Hmmm...  You have a point.  What would you suggest instead?  At least with the
common object cache code I have, I might be able to just change that.

Some thoughts/notes:

 (1) Connection objects must have a time delay before expiry after last use.

     A connection object represents a negotiated security context (involving
     sending CHALLENGE and RESPONSE packets) and stores a certain amount of
     crypto state set up that can be reused (potentially for up to 4 billion
     calls).

     The set up cost of a connection is therefore typically non-trivial (you
     can have a connection without any security, but this can only do
     anonymous operations since the negotiated security represents
     authentication as well as data encryption).
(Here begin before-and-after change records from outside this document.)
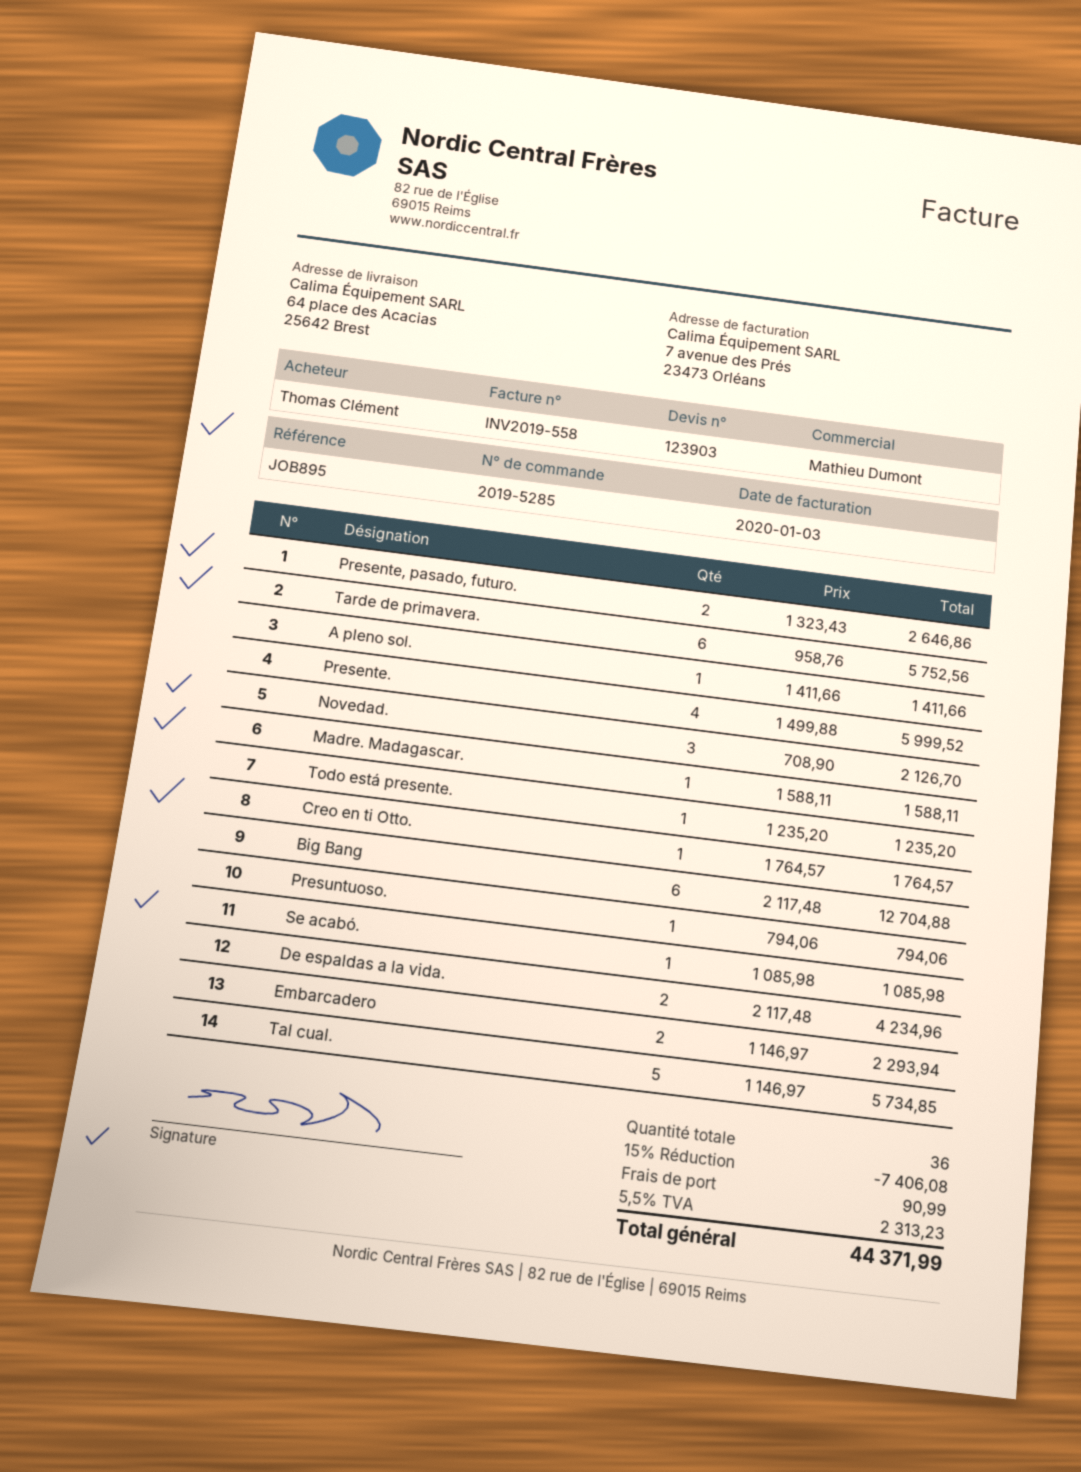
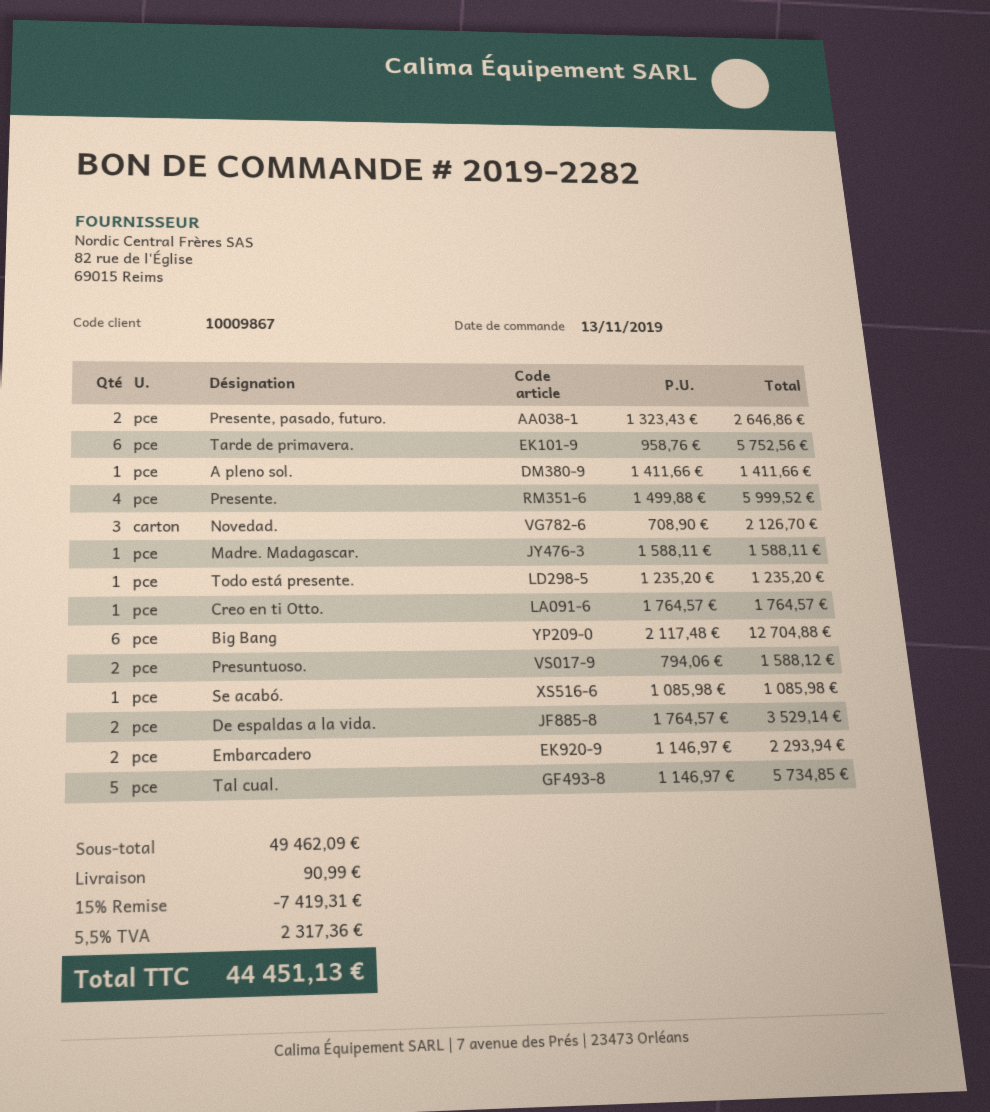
order number: 2019-5285 -> 2019-2282
Presuntuoso.: 1 x 794.06 = 794.06 -> 2 x 794.06 = 1588.12
De espaldas a la vida.: 2 x 2117.48 = 4234.96 -> 2 x 1764.57 = 3529.14
discount: 15% = 7406.08 -> 15% = 7419.31
tax: 5.5% = 2313.23 -> 5.5% = 2317.36
total: 44371.99 -> 44451.13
     Once I kill off an incoming connection object, I have to set up the
     connection object anew for the next call on the same connection.  Now,
     granted, it's always possible that there will be a new incoming call the
     moment I kill off a connection - but this is much more likely if the
     connection is killed off immediately.

     Similarly, outgoing connections are meant to be reusable, given the same
     parameters - but if, say, a client program is making a series of calls
     and I kill the connection off immediately a call is dead, then I have to
     set up a new connection for each call the client makes.
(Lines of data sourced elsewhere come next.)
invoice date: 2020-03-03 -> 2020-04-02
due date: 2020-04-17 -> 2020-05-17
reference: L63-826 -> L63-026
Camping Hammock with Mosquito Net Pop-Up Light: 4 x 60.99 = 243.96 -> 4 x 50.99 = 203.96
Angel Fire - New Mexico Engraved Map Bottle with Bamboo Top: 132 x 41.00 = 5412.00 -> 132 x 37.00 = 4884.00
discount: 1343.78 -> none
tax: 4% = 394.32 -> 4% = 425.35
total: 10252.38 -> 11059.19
     The way AF_RXRPC currently works, userspace clients don't interact
     directly with connection and peer objects - only calls.  I'd rather not
     have to expose the management of those to userspace.

 (2) A connection also retains the final state of the call recently terminated
     on that connection in each call slot (channel) until that slot is reused.
     This allows re-sending of final ACK and ABORT packets.
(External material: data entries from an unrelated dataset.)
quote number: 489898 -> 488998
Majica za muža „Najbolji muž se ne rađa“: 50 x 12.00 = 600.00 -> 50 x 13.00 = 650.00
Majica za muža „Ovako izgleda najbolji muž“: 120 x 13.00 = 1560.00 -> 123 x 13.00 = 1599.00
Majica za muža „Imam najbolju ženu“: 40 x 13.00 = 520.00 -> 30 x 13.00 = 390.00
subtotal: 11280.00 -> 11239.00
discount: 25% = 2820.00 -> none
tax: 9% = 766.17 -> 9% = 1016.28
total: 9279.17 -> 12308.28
     If I immediately kill off a connection, I can't do this.

 (3) A local endpoint object is a purely local affair, maximum count 1 per
     open AF_RXRPC socket.  These can be destroyed the moment all pinning
     sockets and connections are gone - but these aren't really a problem.

 (4) A peer object can be disposed of when all the connections using it are
     gone - at the cost of losing the determined MTU data.  That's probably
     fine, provided connections have delay before expiry.

 (5) Call objects can be disposed of immediately that they terminate and have
     communicated their last with userspace (I have to tell userspace that the
     identifier it gave us is released).  A call's last state is transferred
     to the parent connection object until a new call displaces it from the
     channel it was using.

 (6) Call objects have to persist for a while since a call involves the
     exchange of at least three packets (a minimum call is a request DATA
     packet with just an ID, a response DATA packet with no payload and then
     an ACK packet) and some communication with userspace.

     An attacker can just send us a whole bunch of request DATA packets, each
     with a different call/connection combination and attempt to run the
     server out of memory, no matter how the persistence is managed.

 (7) Why can't I have simple counters representing the maxmimum numbers of
     peer, connection and call objects in existence at any one time and return
     a BUSY packet to a remote client or EAGAIN to a local client if the
     counters are maxed out?

     I could probably also drive gc based on counter levels as well as expiry
     time.

 (8) Should I take it that I can't use RCU either as that also has a deferred
     garbage collection mechanism and so subject to being stuffed remotely?

     I really want to get spinlocks out of the incoming packet distribution
     path as that's driven from the data_ready handler of the transport
     socket.

David